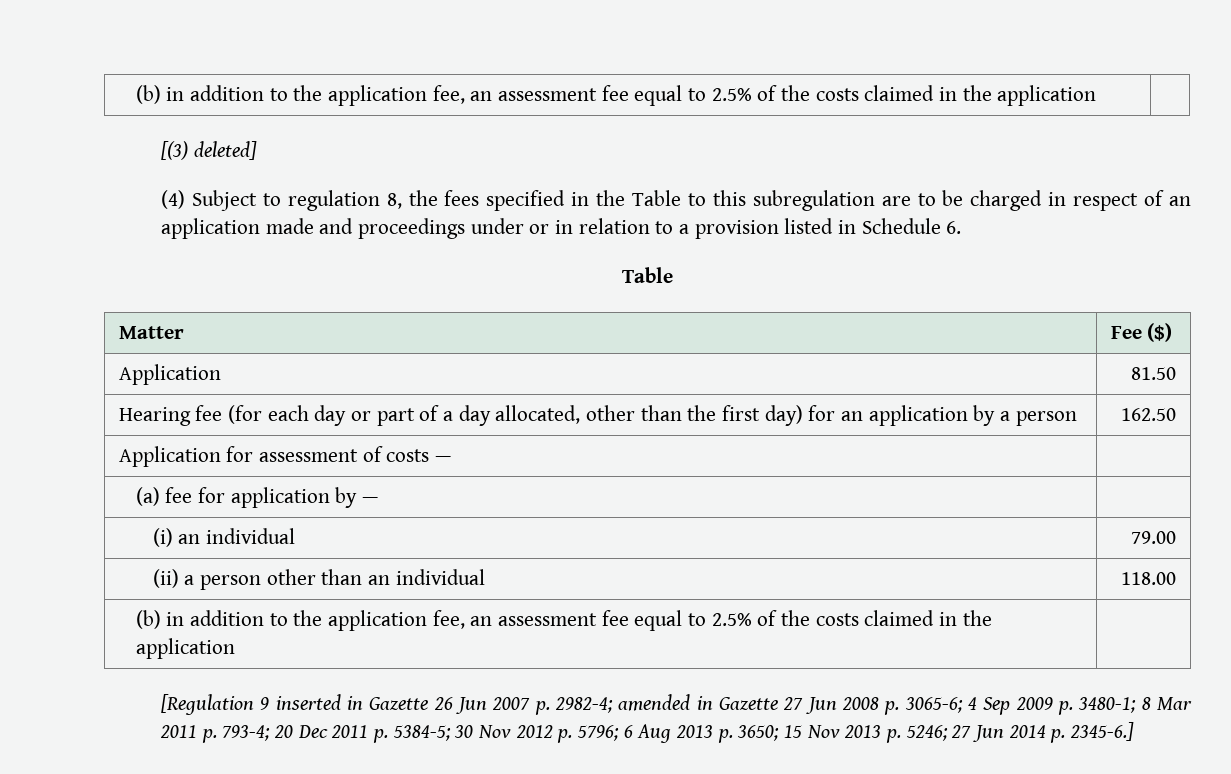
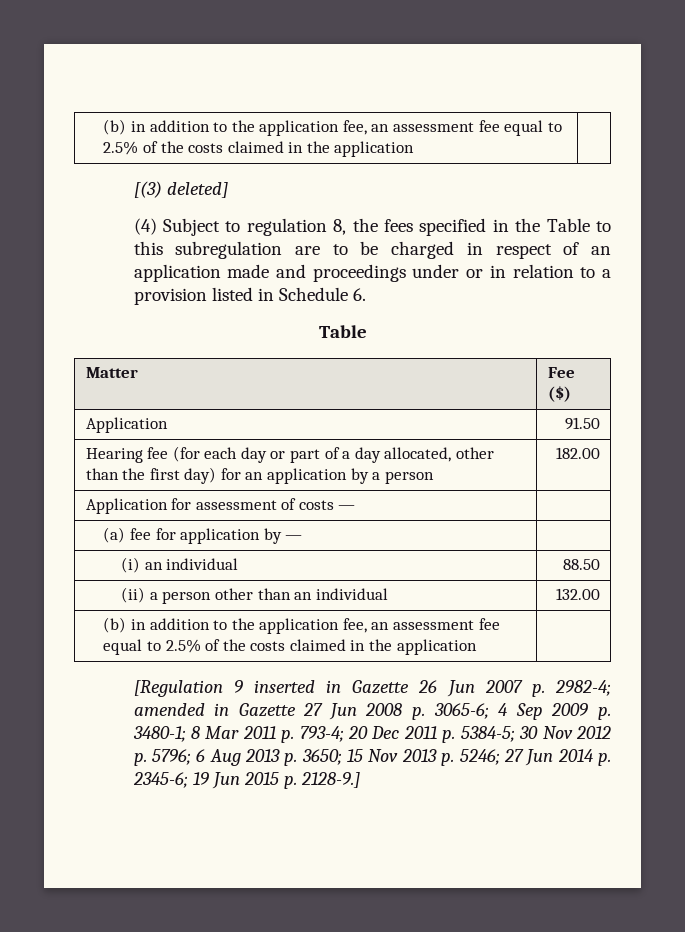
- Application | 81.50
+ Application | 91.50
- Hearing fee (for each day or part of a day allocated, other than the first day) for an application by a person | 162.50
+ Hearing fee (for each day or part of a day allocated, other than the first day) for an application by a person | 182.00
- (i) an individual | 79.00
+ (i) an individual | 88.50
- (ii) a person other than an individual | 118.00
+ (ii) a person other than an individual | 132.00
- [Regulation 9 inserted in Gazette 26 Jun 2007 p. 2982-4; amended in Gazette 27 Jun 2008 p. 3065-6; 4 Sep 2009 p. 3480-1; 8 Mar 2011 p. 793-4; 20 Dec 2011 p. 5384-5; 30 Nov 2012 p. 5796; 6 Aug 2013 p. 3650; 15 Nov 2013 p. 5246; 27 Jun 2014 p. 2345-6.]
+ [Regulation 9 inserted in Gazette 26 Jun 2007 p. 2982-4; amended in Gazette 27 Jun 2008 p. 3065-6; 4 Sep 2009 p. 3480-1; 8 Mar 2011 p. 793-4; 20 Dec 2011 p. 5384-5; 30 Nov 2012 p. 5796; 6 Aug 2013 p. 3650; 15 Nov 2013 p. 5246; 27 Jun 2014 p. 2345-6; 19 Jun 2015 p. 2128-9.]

==

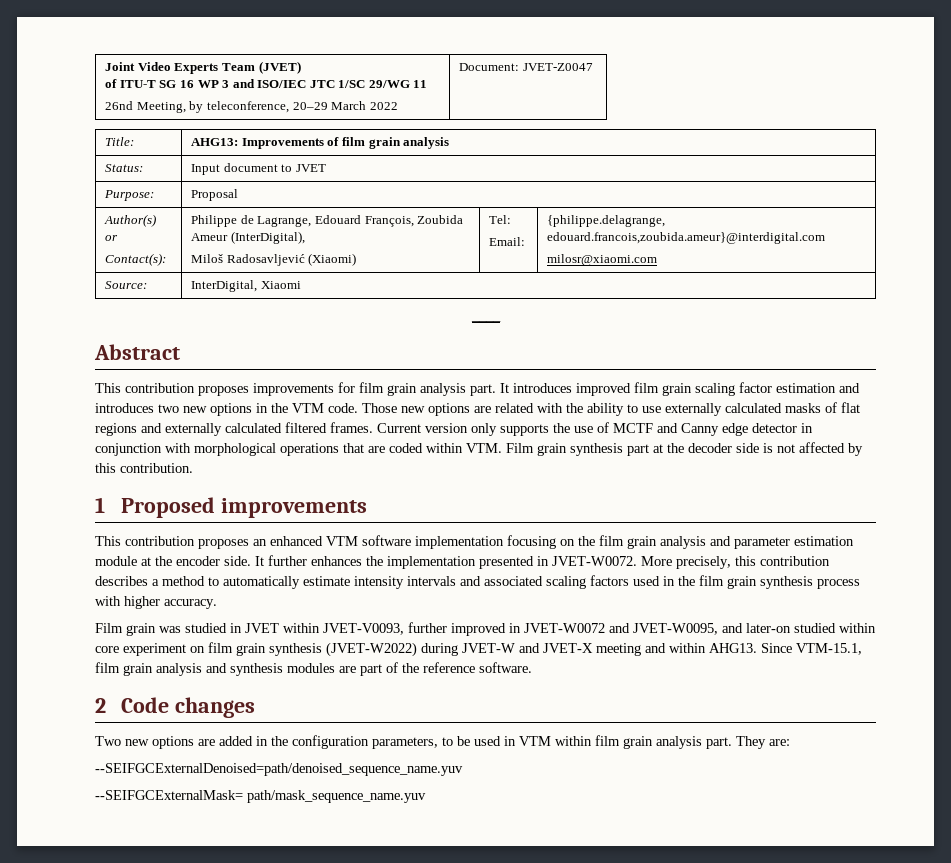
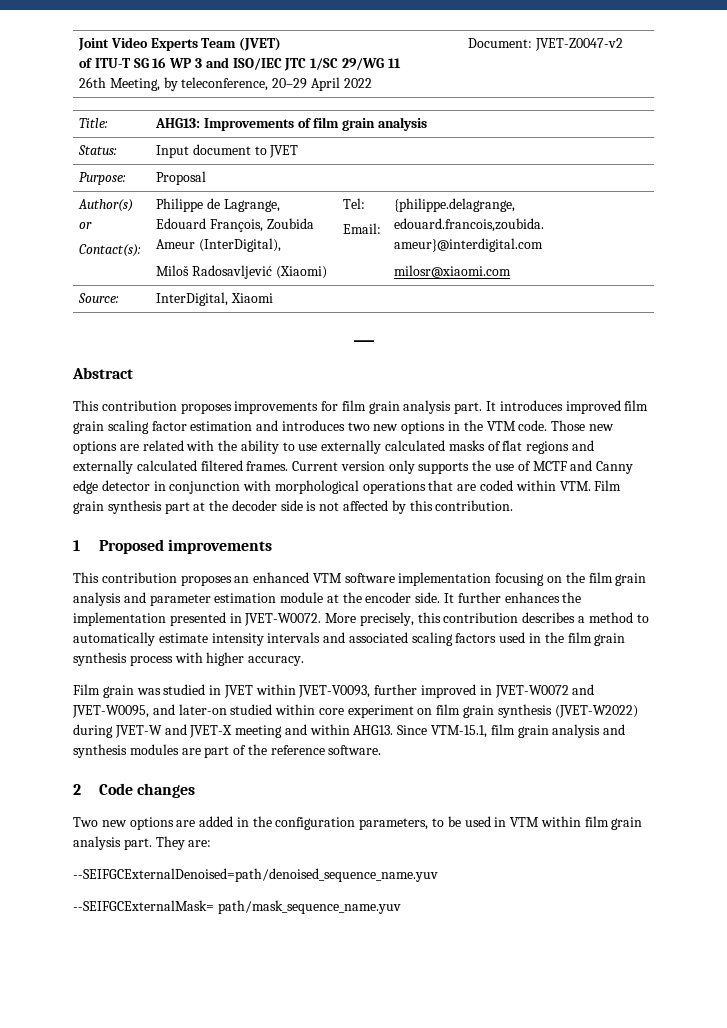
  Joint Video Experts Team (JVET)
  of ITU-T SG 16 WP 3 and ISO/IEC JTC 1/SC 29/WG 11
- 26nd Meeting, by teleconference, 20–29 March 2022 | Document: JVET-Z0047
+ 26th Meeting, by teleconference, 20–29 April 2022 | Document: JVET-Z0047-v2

• Exercise description:
Look at each line above and note whether it holds the word "other". Report how many do, as the number only.

• The completed task:
4